- Exercise directions -
Copy each line of the records below that has "text" in it.

- Data records -
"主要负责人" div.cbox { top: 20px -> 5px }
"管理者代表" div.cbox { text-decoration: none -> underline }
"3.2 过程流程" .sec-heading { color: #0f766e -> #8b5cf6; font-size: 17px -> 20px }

* * *

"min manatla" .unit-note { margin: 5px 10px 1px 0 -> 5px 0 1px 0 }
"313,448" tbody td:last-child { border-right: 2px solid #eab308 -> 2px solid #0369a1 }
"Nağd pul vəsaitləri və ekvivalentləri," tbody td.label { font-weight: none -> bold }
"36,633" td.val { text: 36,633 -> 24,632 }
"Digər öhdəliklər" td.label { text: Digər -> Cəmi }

- Result of this exercise -
"管理者代表" div.cbox { text-decoration: none -> underline }
"36,633" td.val { text: 36,633 -> 24,632 }
"Digər öhdəliklər" td.label { text: Digər -> Cəmi }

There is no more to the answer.